The moment the caption appears — "Naudy Castellanos — CEO VeanX" — on CNN Chile was surreal. It's one of those experiences your mind registers as happening to someone else, and it takes a few seconds to accept it's happening.
I thought about the afternoon in high school in Guanare. About Panama with the return tickets already purchased and the decision to head to Chile. About the 36 sleepless hours at the Arica Hackathon. About the CORFO email on a Tuesday afternoon.
I thought about my family in Venezuela. For them, that caption on CNN was the first tangible and visible proof of everything "Naudy" had been building on the other side of the continent.
The deaf community's reaction
The most important thing wasn't the ratings or reach of the story. It was what happened after.
We received emails from parents of deaf people. "Thank you for thinking of my children." Messages from deaf community associations from different Chilean cities. Contacts from people with deaf family members who had never seen a technology like this in Spanish, accessible, working.
That validation — not the institutional one, not the jury's, but the parent who writes an email at midnight — weighs more than any innovation award. It reminded us forcefully of what sometimes gets lost between forms, pitches, and reports: that behind every line of code is a person who hopes to be able to communicate.

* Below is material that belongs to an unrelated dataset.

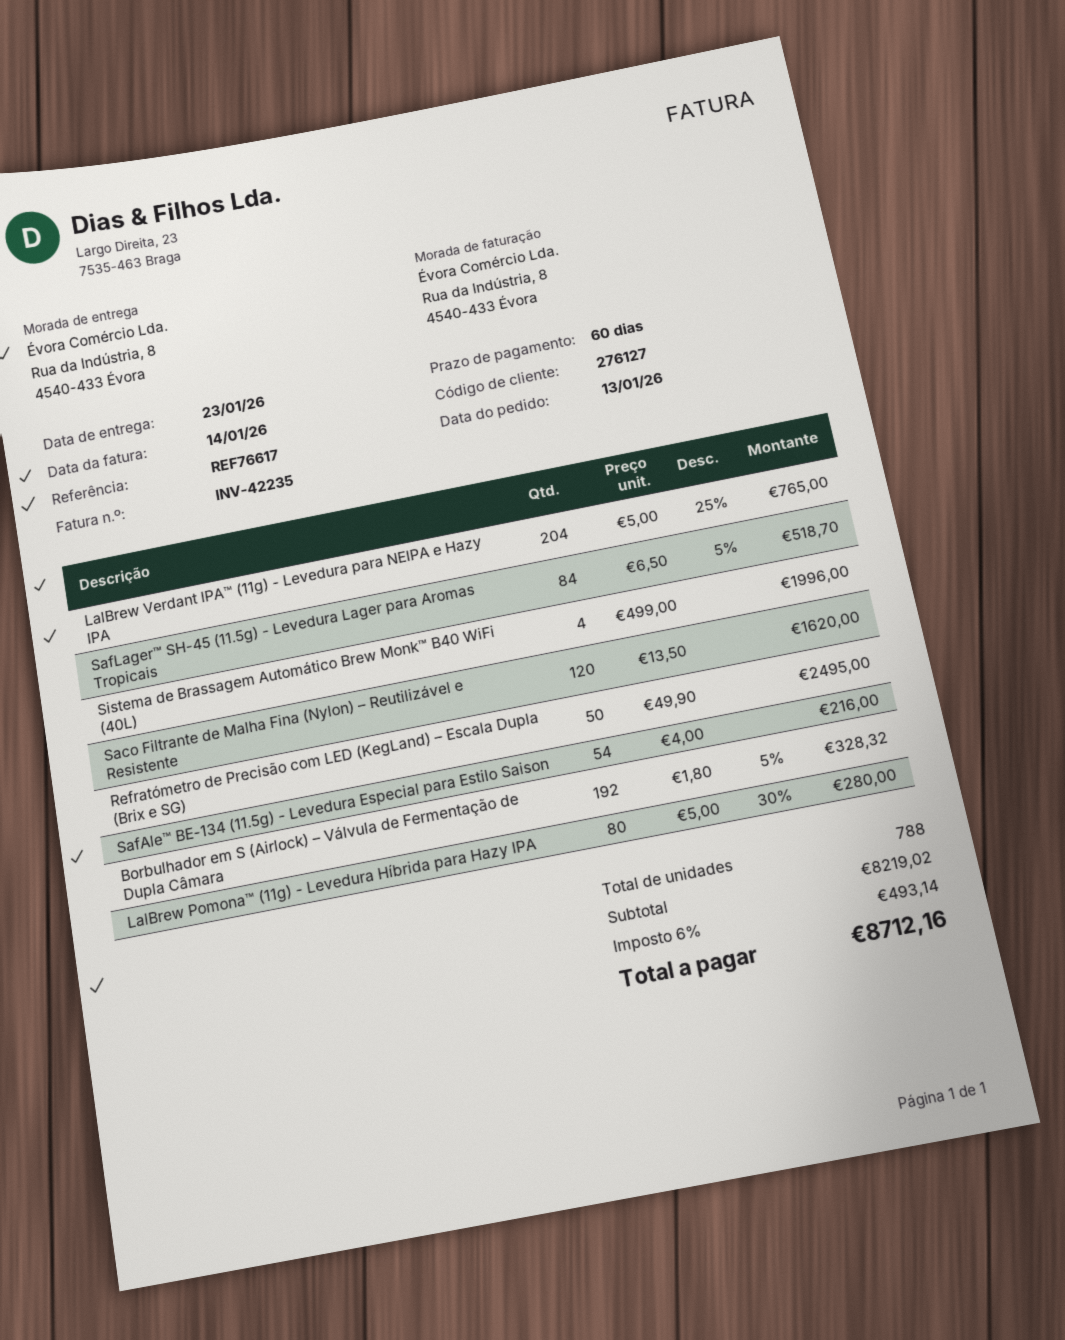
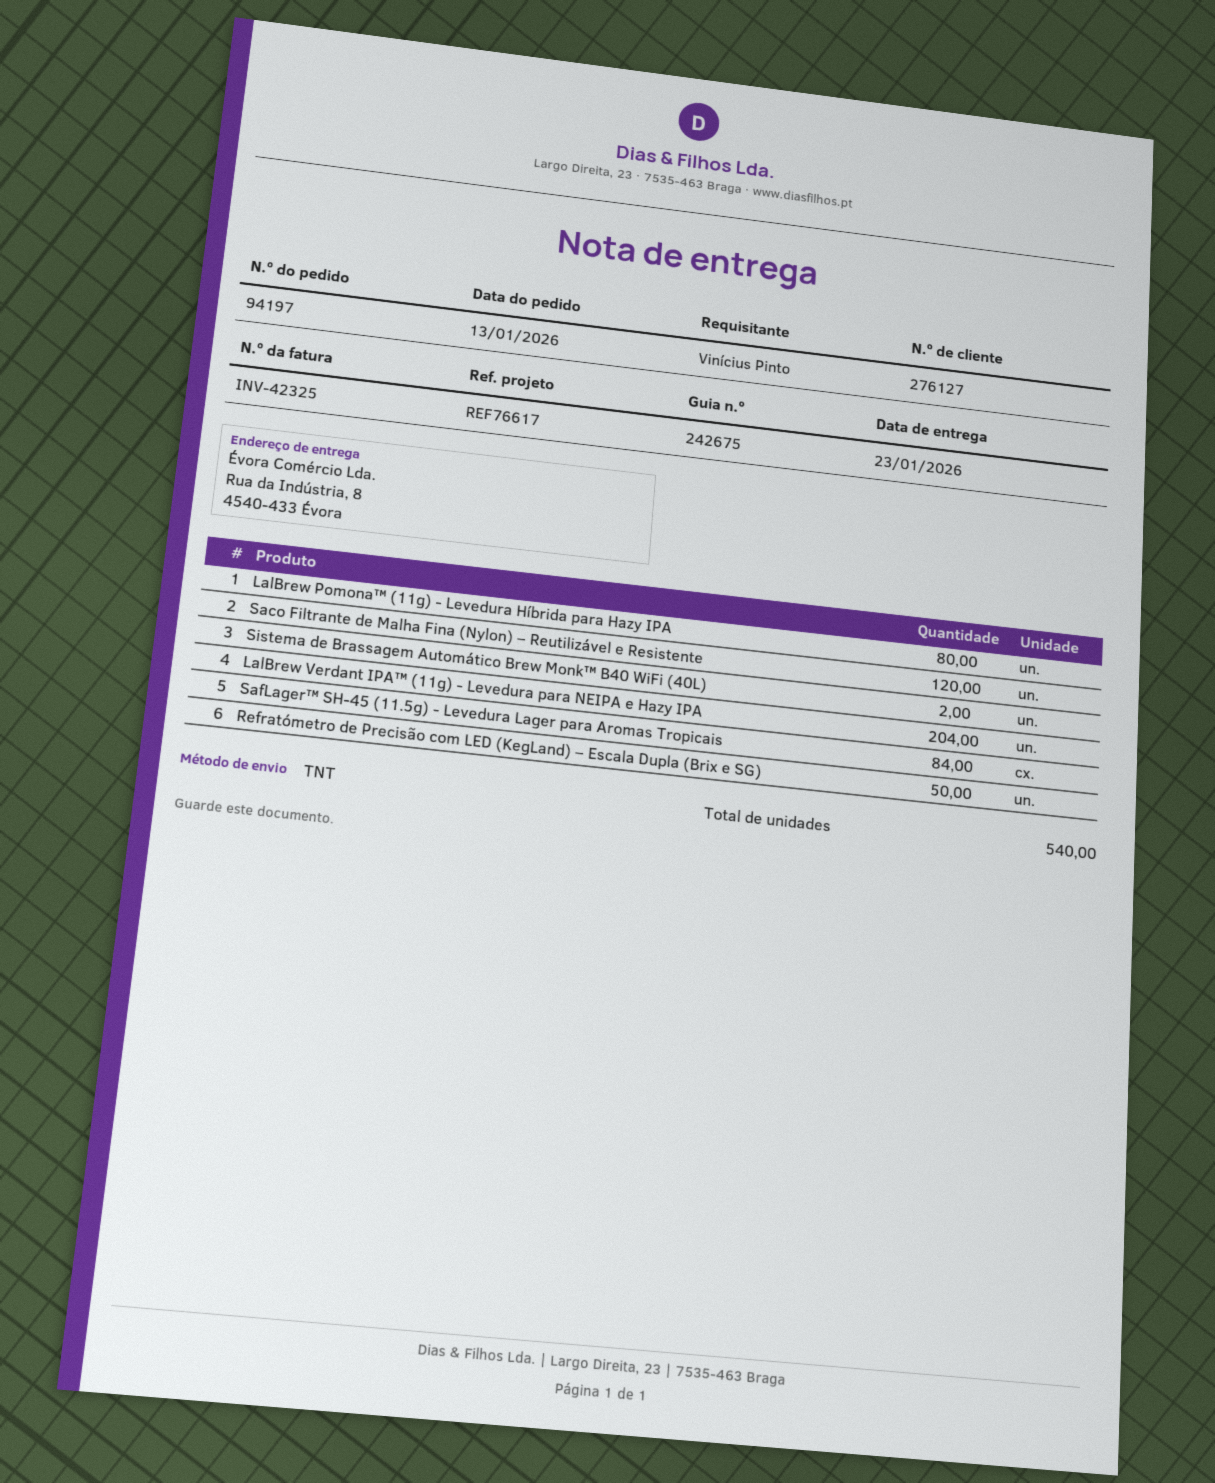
invoice number: INV-42235 -> INV-42325
Sistema de Brassagem Automático Brew Monk™ B40 WiFi (40L): 4 -> 2
SafAle™ BE-134 (11.5g) - Levedura Especial para Estilo Saison: 54 -> none
Borbulhador em S (Airlock) – Válvula de Fermentação de Dupla Câmara: 192 -> none
total quantity: 788 -> 540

What it means as a Venezuelan
There's something particular about appearing on CNN Chile as a Venezuelan that deserves to be said with honesty.
Venezuela and Chile have complex recent histories. Venezuelan migration to Chile in those years was loaded with stereotypes, frictions, contexts of precarity that didn't always allow people to see what Venezuelans bring in capacity and willingness to contribute.
Appearing on CNN Chile speaking about technology and innovation, as CEO of a Chilean company supported by CORFO, and representing a project with verifiable social impact — I say this without drama — was a small act of symbolic repair.
Not as a Venezuelan who "despite everything" succeeded. But as an engineer who contributed something real to the country that welcomed him, and that country recognized that contribution publicly.
To anyone arriving today in Chile without a network I say the same thing I tell myself looking at that caption: generate value, solve real problems, be rigorous in your work. This country rewards resilience.
The link as permanent credential
This CNN Chile story exists and is verified on Vimeo: https://vimeo.com/596279700
I understood something I hadn't fully grasped before: media coverage isn't vanity. It's objective, verifiable evidence for anyone who wants to check it, that the work is real and was considered sufficiently relevant to cover by a medium with national reach.
In the entrepreneurship world, where self-proclamations and inflated résumés abound, a CNN link is worth what no PowerPoint can buy: external, independent, and permanent credibility.
That link has been in our company presentation since the day of publication. And it still works.